▸ WORK REQUEST
Below are entries. Pull out all lines containing "caption".

(Records excerpted from a collection)
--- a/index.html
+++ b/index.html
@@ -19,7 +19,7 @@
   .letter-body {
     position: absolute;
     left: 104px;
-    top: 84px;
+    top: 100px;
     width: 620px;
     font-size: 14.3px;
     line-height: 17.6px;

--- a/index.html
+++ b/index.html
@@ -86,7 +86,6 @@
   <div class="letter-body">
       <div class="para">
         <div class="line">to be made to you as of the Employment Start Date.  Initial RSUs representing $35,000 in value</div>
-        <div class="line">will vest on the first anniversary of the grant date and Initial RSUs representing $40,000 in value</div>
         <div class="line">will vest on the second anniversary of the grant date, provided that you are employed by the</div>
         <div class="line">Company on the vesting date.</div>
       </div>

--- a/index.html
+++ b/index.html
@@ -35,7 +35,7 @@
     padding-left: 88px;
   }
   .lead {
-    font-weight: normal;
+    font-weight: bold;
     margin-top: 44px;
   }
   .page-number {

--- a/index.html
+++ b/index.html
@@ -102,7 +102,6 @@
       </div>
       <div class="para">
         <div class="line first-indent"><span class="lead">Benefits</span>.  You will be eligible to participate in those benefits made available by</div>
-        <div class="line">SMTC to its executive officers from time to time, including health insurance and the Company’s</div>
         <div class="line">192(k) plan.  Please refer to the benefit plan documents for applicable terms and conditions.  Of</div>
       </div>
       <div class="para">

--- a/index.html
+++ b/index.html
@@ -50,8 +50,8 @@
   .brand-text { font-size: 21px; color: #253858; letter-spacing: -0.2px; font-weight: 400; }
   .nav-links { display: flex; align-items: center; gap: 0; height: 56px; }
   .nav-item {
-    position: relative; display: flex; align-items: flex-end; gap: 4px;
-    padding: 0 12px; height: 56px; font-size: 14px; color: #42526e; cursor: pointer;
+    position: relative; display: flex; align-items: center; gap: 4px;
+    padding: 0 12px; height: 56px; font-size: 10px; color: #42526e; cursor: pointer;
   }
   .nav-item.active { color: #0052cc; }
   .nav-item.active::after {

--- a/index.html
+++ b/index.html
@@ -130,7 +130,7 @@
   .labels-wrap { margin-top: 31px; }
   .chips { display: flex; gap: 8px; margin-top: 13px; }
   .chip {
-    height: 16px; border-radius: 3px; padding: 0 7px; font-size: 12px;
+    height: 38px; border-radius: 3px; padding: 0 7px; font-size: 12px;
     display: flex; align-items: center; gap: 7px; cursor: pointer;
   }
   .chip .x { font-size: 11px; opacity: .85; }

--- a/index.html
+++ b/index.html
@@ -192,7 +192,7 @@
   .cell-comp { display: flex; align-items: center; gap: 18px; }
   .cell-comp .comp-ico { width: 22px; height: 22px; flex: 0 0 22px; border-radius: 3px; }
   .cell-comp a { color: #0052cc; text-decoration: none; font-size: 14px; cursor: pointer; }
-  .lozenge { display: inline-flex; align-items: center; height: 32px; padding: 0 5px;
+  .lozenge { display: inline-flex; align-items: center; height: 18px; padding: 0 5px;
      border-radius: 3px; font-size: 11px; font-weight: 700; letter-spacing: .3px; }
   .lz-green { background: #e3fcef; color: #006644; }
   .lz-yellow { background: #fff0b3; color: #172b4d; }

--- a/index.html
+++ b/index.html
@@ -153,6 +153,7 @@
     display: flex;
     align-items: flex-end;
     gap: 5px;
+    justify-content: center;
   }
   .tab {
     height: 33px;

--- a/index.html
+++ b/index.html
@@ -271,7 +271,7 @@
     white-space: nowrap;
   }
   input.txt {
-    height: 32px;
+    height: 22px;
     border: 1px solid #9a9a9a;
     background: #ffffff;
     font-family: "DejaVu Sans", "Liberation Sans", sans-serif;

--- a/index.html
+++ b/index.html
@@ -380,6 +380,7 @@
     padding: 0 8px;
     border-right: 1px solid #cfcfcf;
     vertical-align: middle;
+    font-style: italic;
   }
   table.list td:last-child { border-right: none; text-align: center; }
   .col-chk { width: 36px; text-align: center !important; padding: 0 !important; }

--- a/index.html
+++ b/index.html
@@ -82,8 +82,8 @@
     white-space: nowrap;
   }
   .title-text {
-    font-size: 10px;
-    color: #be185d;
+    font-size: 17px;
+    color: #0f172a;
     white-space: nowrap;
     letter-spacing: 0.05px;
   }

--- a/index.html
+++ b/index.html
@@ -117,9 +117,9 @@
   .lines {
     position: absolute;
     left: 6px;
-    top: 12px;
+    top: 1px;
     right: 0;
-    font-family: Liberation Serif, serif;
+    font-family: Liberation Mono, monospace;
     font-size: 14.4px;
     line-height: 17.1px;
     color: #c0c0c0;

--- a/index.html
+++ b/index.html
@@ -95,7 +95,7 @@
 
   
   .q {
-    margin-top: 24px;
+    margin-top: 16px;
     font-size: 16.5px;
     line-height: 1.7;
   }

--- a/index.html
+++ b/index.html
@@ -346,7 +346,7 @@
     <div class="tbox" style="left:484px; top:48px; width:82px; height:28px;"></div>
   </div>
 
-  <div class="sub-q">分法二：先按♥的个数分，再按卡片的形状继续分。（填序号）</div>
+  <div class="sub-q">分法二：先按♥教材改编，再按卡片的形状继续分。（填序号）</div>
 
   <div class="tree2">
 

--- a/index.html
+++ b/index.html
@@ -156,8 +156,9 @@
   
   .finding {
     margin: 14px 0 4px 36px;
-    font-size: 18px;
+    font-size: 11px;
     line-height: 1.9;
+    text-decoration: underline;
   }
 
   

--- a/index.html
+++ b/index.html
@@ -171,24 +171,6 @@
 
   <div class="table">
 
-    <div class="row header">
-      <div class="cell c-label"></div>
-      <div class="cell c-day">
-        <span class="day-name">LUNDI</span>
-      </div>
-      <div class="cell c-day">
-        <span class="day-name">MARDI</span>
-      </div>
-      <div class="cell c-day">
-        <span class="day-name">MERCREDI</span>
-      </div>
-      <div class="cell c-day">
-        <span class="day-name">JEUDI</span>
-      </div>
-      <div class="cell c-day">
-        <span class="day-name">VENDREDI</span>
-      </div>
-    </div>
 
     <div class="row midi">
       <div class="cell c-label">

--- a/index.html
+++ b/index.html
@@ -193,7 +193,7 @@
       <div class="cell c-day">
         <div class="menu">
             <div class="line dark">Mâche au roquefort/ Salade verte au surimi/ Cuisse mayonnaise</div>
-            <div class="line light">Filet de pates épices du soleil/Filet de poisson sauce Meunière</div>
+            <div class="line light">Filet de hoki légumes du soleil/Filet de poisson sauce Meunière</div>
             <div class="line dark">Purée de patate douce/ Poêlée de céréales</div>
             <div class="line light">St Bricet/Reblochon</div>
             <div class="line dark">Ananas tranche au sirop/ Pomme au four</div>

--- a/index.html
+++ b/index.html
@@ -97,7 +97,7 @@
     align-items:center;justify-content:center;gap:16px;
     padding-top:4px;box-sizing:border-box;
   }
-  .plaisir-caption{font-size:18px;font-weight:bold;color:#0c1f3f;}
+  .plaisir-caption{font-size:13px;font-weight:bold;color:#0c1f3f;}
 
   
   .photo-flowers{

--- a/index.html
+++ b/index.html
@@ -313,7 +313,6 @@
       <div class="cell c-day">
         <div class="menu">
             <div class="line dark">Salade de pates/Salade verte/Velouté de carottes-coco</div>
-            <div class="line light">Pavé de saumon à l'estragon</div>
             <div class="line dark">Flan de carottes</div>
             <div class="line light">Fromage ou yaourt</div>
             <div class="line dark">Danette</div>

▸ PROBLEM SOLUTION
-  .plaisir-caption{font-size:18px;font-weight:bold;color:#0c1f3f;}
+  .plaisir-caption{font-size:13px;font-weight:bold;color:#0c1f3f;}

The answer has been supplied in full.